Report only the number of lines in the entries below that hold the word "text".

*** Exercise material ***

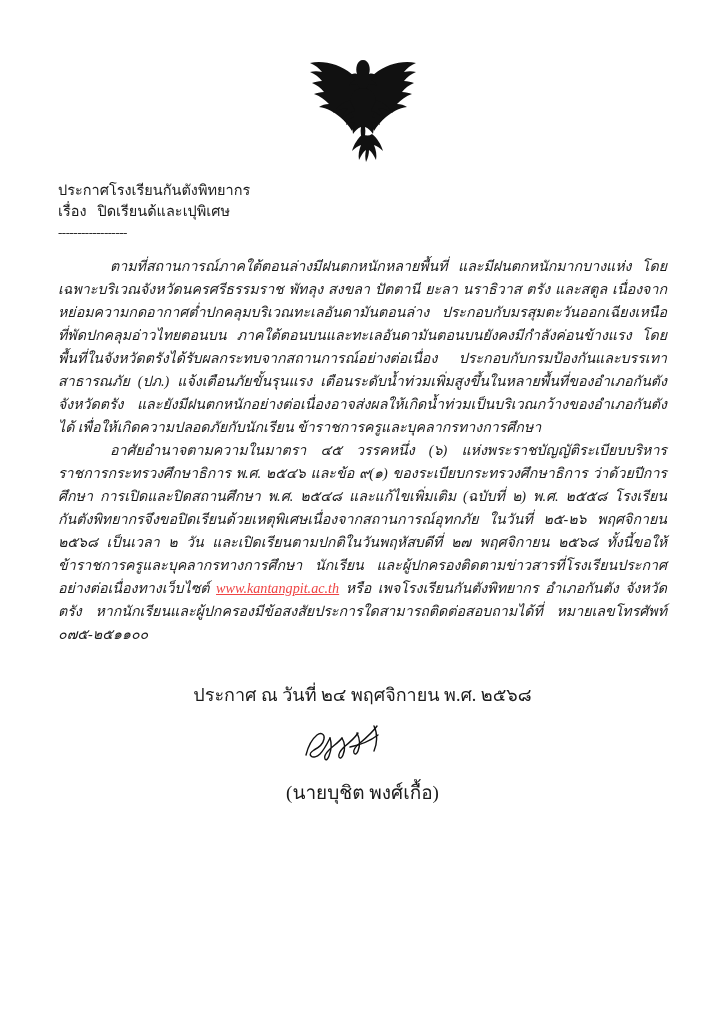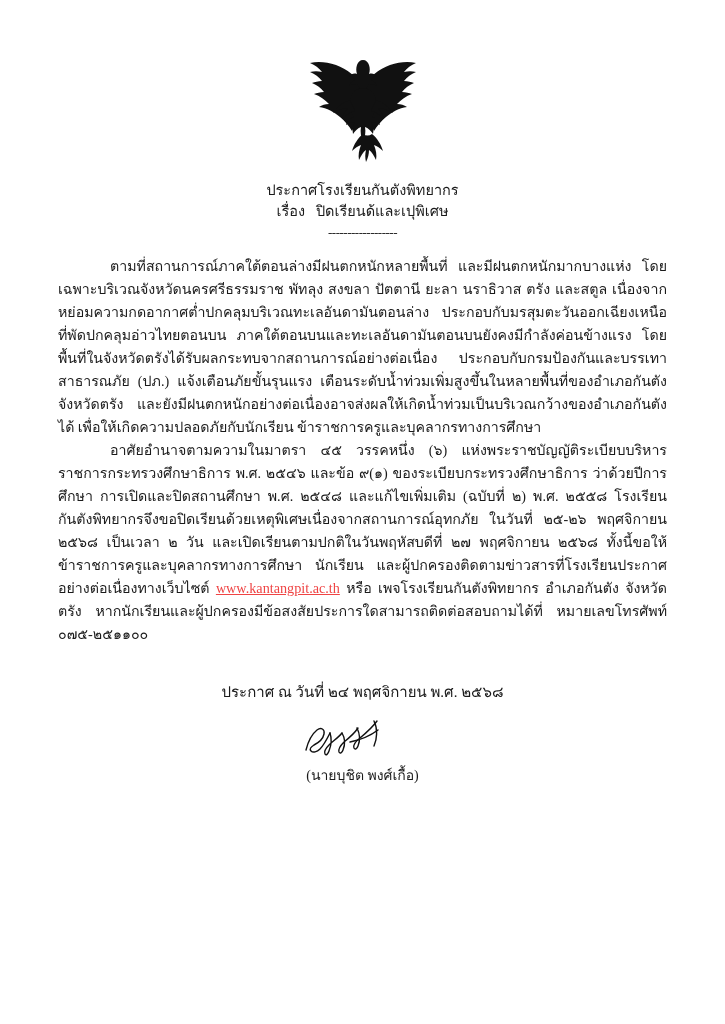--- a/index.html
+++ b/index.html
@@ -38,7 +38,6 @@
 
   
   .heading {
-    text-align: center;
     line-height: 1.45;
     font-size: 14.5px;
     margin-top: 10px;

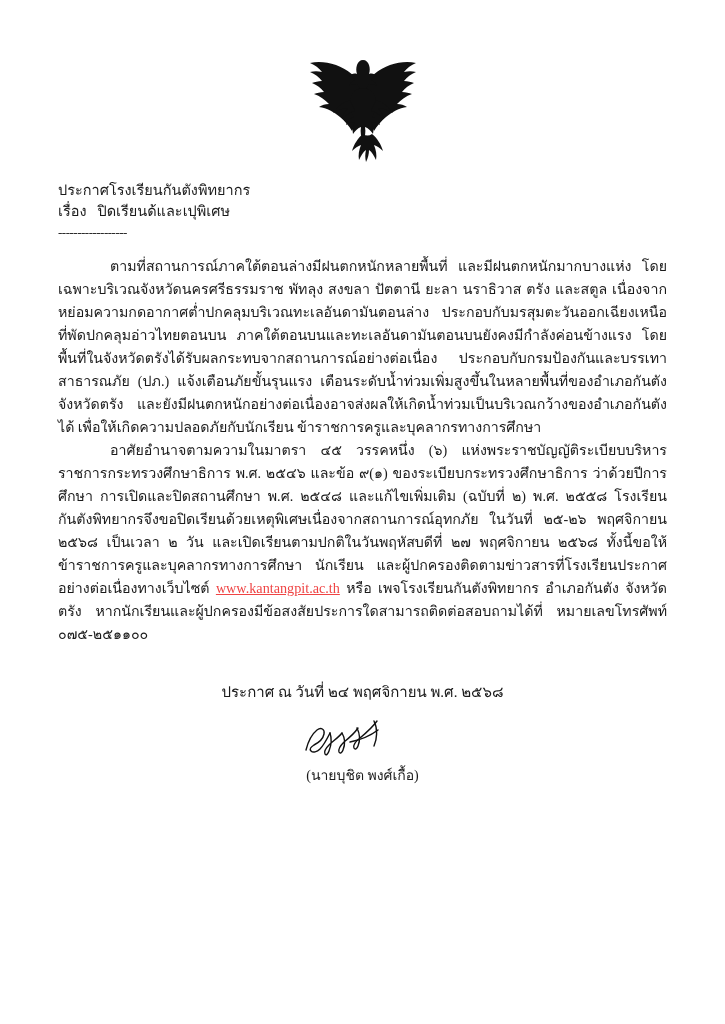--- a/index.html
+++ b/index.html
@@ -64,6 +64,7 @@
   .para {
     margin: 7px 0 0 0;
     text-indent: 0;
+    font-style: italic;
   }
   .para + .para {
     margin-top: 0px;

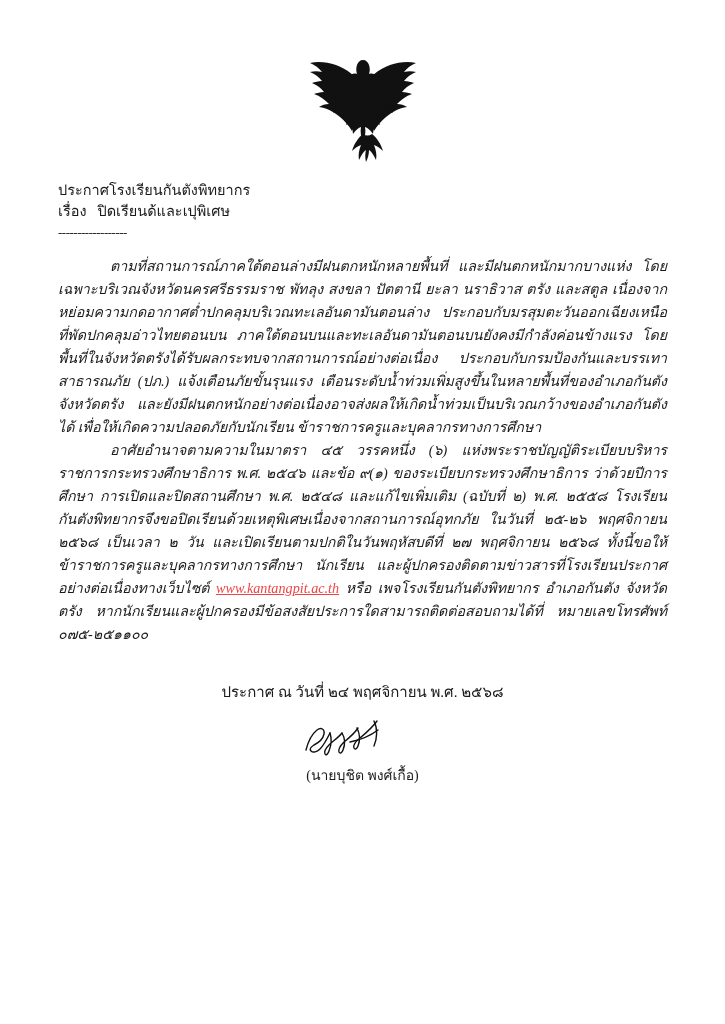--- a/index.html
+++ b/index.html
@@ -81,7 +81,7 @@
   
   .announce-date {
     text-align: center;
-    font-size: 15px;
+    font-size: 18px;
     margin-top: 34px;
   }
   .sig-area {

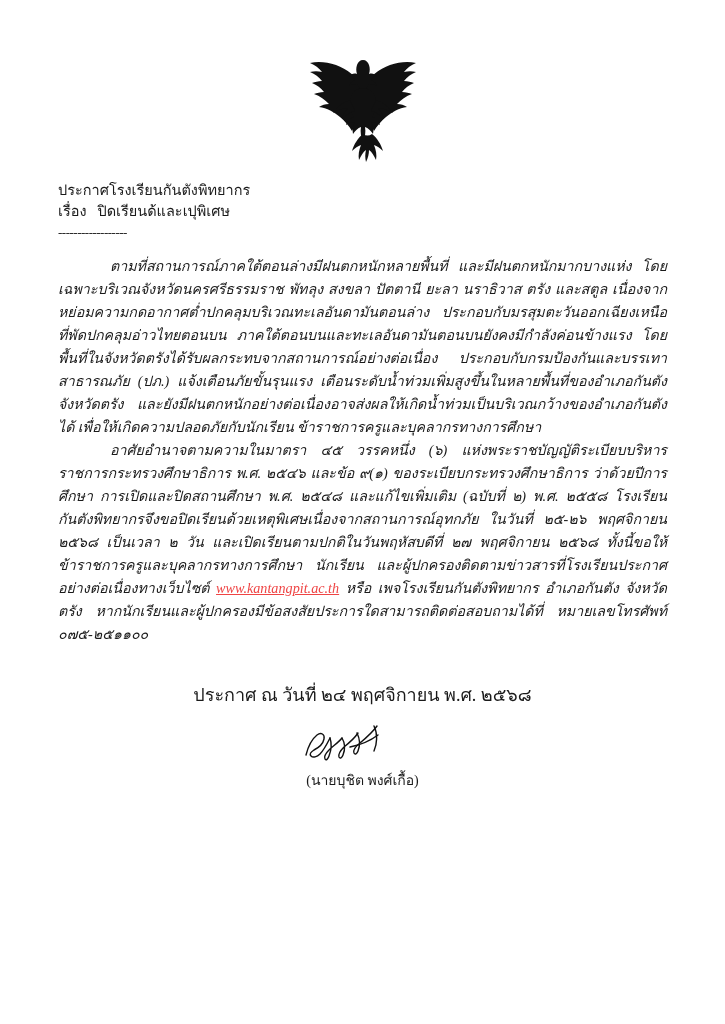--- a/index.html
+++ b/index.html
@@ -97,8 +97,8 @@
     margin: 6px auto 0 auto;
   }
   .sig-name {
-    font-size: 14px;
-    margin-top: 2px;
+    font-size: 19px;
+    margin-top: 10px;
   }
   .sig-title {
     font-size: 14.2px;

*** End of Exercise material ***

Output for this task:
3